▶ **Brief**:
Here are some records; copy every line that holds the word "curl".

[Edit tracking data]
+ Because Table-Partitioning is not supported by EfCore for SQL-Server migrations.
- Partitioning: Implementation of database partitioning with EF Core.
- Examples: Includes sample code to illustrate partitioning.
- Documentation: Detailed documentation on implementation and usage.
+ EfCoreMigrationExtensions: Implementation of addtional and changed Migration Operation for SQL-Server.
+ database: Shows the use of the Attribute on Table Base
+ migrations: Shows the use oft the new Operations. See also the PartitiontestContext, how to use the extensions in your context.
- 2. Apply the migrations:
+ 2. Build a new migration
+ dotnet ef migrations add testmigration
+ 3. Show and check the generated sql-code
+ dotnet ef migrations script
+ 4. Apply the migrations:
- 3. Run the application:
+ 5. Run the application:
--
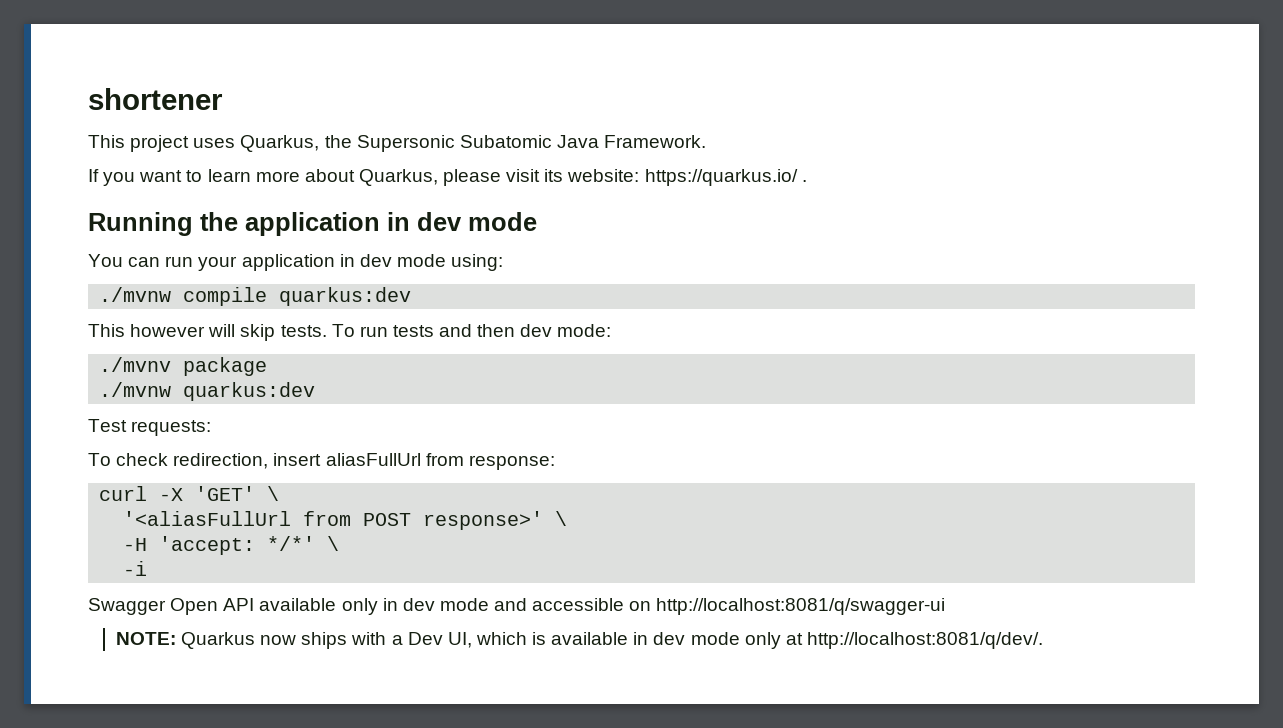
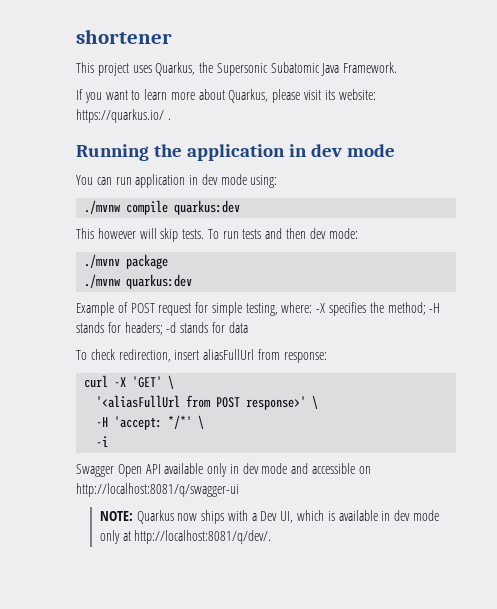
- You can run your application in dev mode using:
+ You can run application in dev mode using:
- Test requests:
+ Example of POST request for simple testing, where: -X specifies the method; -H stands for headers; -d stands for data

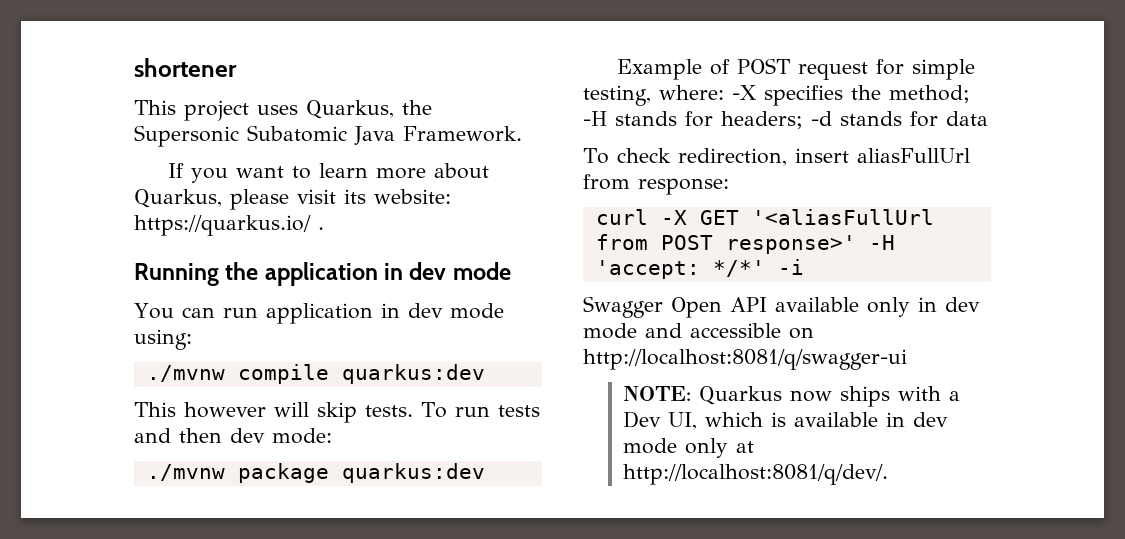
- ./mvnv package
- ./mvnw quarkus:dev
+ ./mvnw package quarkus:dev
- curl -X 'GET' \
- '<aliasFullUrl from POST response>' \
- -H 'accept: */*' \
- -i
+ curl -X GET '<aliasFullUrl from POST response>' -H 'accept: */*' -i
--
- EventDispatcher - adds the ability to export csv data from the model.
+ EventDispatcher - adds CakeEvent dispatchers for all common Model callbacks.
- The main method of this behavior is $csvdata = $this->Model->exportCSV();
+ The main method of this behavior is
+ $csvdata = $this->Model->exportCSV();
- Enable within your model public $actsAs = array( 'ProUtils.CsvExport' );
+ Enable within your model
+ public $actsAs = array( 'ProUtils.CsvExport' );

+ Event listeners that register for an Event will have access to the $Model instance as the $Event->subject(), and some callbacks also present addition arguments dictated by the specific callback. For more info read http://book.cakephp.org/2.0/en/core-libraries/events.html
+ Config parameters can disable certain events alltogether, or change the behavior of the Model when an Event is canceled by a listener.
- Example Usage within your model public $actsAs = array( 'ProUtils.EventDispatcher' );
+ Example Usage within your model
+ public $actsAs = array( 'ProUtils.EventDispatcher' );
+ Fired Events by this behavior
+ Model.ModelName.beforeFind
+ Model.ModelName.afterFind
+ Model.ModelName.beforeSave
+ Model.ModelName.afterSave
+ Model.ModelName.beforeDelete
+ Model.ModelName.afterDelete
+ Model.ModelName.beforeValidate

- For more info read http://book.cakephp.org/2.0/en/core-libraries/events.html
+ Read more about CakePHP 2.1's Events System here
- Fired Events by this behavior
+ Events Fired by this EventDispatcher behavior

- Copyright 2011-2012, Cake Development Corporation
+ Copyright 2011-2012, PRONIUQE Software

▶ **Task response**:
- curl -X 'GET' \
+ curl -X GET '<aliasFullUrl from POST response>' -H 'accept: */*' -i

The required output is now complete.